-------- Available records

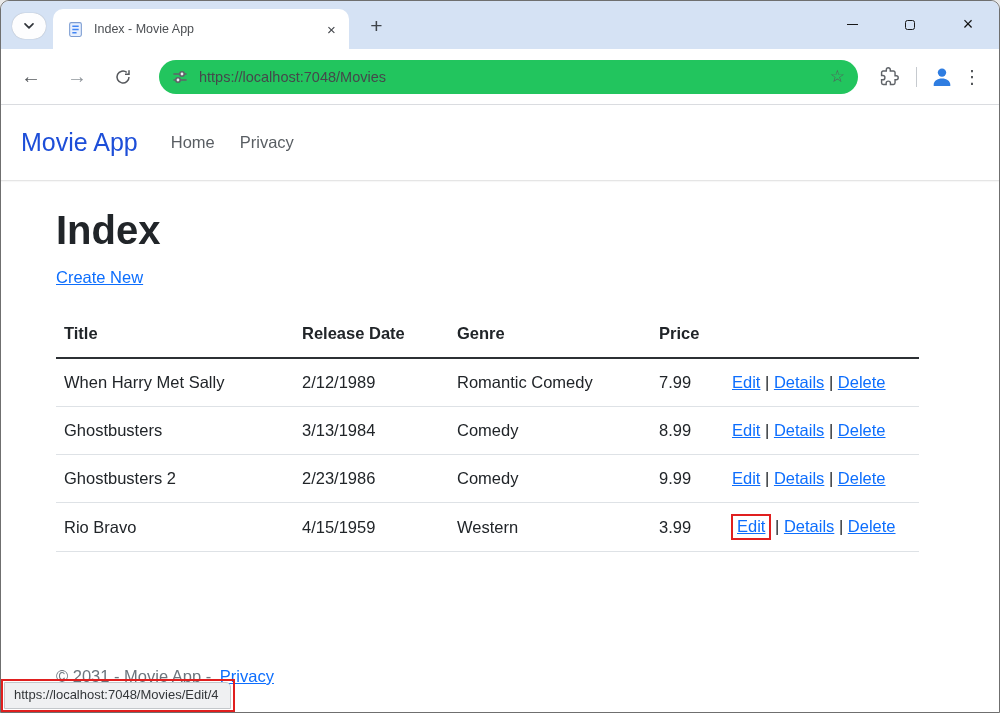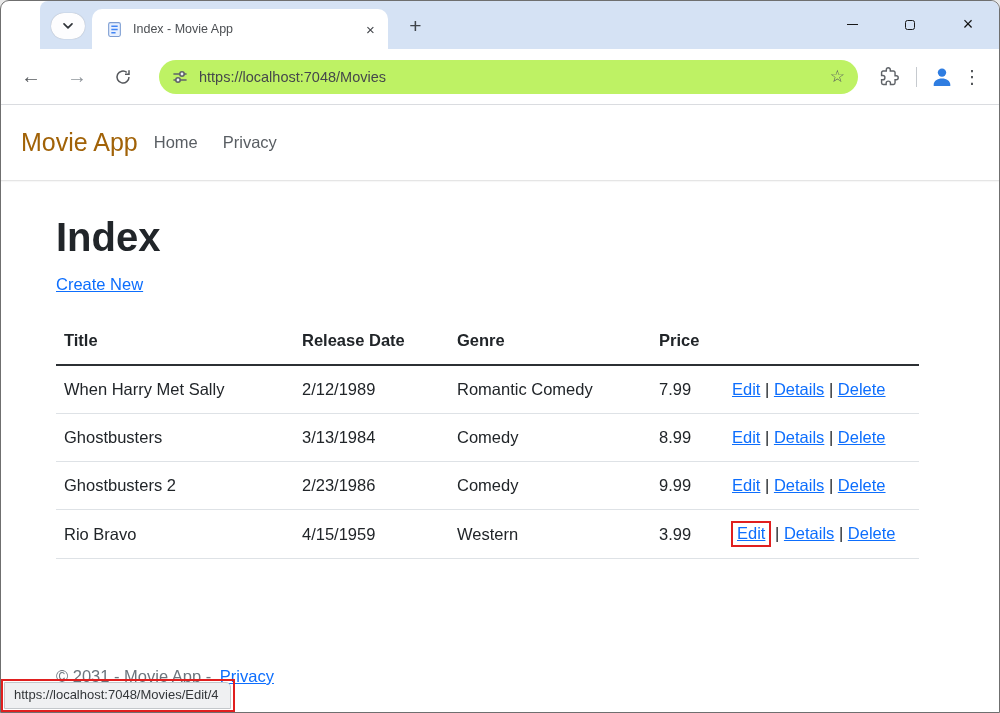--- a/index.html
+++ b/index.html
@@ -12,7 +12,7 @@
   }
 
   
-  .tabstrip{ position:relative; height:48px; background:#d5e2f4; border-radius:8px 8px 0 0;margin-left:39px; }
+  .tabstrip{ position:relative; height:48px; background:#d5e2f4; border-radius:8px 8px 0 0; }
   .tab-search{
     position:absolute; left:11px; top:12px; width:34px; height:26px; border-radius:13px;
     background:#fdfdfe; display:flex; align-items:center; justify-content:center;

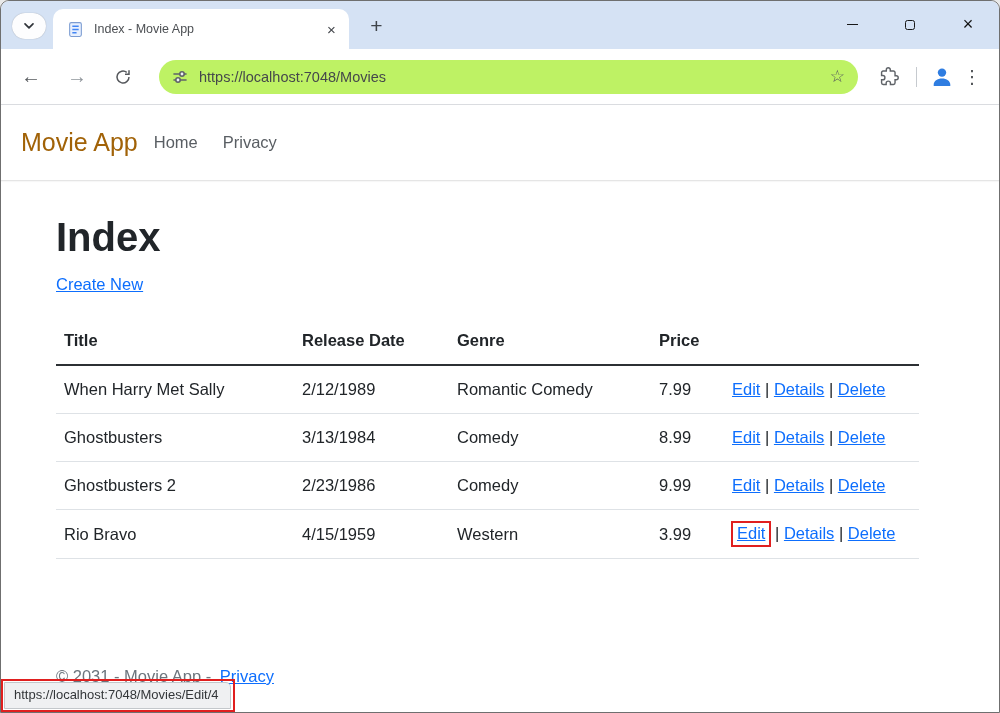--- a/index.html
+++ b/index.html
@@ -50,7 +50,7 @@
   .nav-btn + .nav-btn{ margin-left:10px; }
   .fwd{ color:#8f959b; }
   .omnibox{
-    flex:1; height:34px; margin:0 14px 0 18px; background:#bef264; border-radius:17px;
+    flex:1; height:34px; margin:0 14px 0 18px; background:#22c55e; border-radius:17px;
     display:flex; align-items:center; padding:0 13px; min-width:0; cursor:text;
   }
   .omni-tune{ margin-right:11px; flex:none; display:flex; cursor:pointer; }

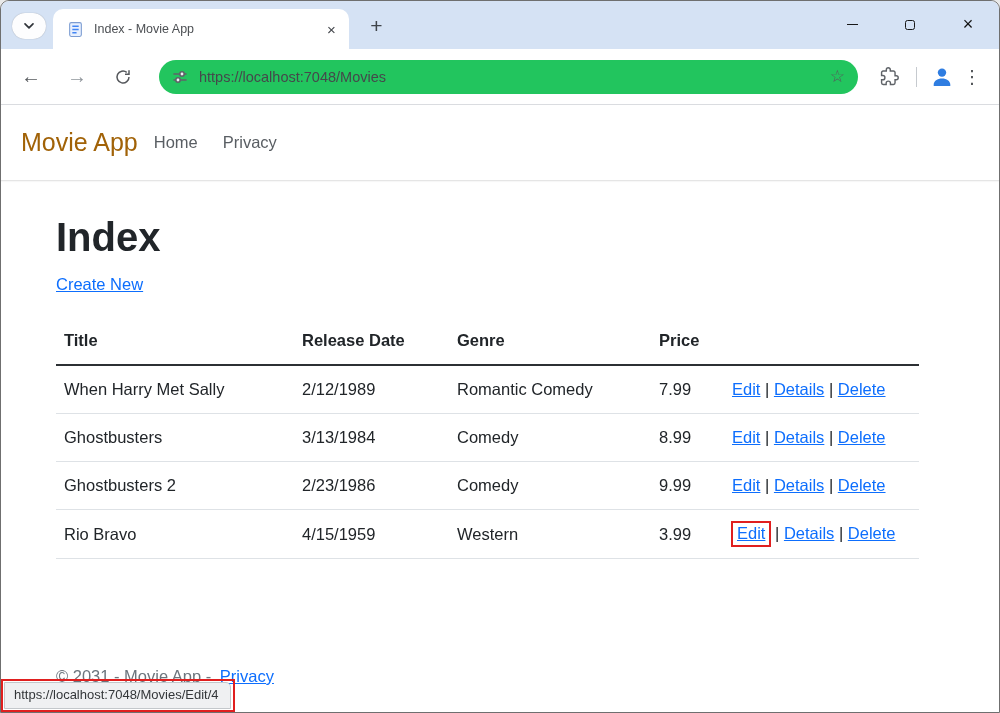--- a/index.html
+++ b/index.html
@@ -68,7 +68,7 @@
     height:76px; background:#fff; display:flex; align-items:center; padding:0 20px;
     border-bottom:1px solid #e5e5e5; box-shadow:0 1px 1px rgba(0,0,0,.03);
   }
-  .brand{ font-size:25px; color:#a16207; margin-right:16px; cursor:pointer; text-decoration:none; }
+  .brand{ font-size:25px; color:#1d4ed8; margin-right:33px; cursor:pointer; text-decoration:none; }
   .nav-link{ font-size:16.5px; color:#595e63; margin-right:25px; cursor:pointer; text-decoration:none; }
 
   

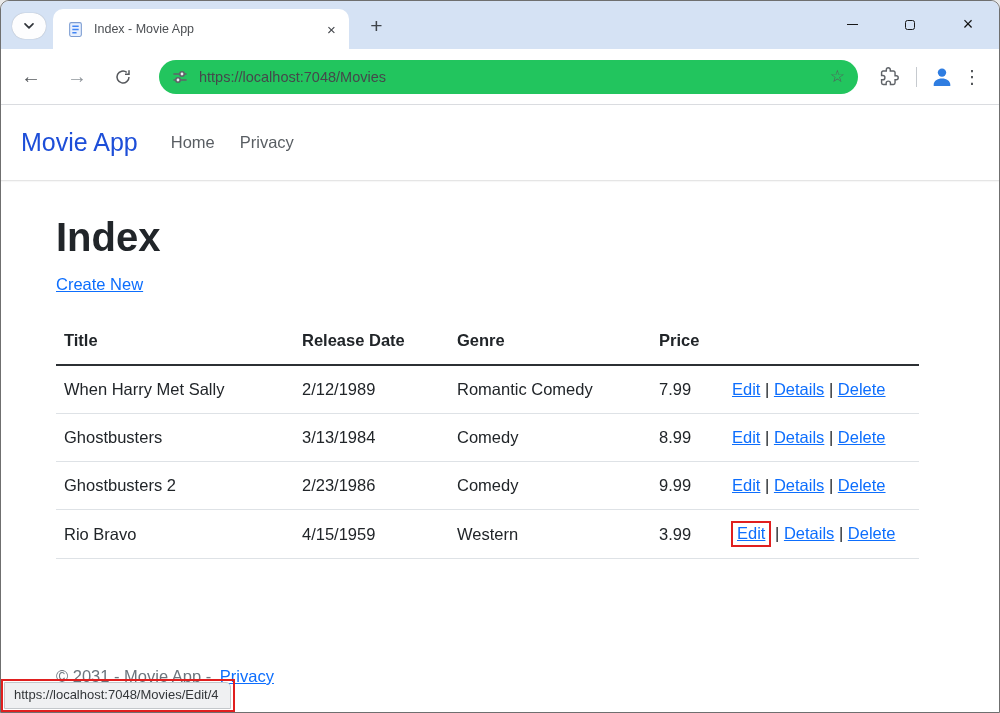--- a/index.html
+++ b/index.html
@@ -73,7 +73,7 @@
 
   
   .content{ padding:0 80px 0 55px; }
-  .page-title{ margin:34px 0 0; font-size:40px; font-weight:600; color:#212529; }
+  .page-title{ margin:27px 0 0; font-size:40px; font-weight:600; color:#212529; }
   .create-row{ margin:15px 0 27px; font-size:16.5px; }
   a.link-blue{ color:#0d6efd; text-decoration:underline; cursor:pointer;text-align:right; }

----------------

> [What you will do]
A line counts if it holds the word "display". Work out how many lines in the listing count, and give only that number.

> [Response below]
4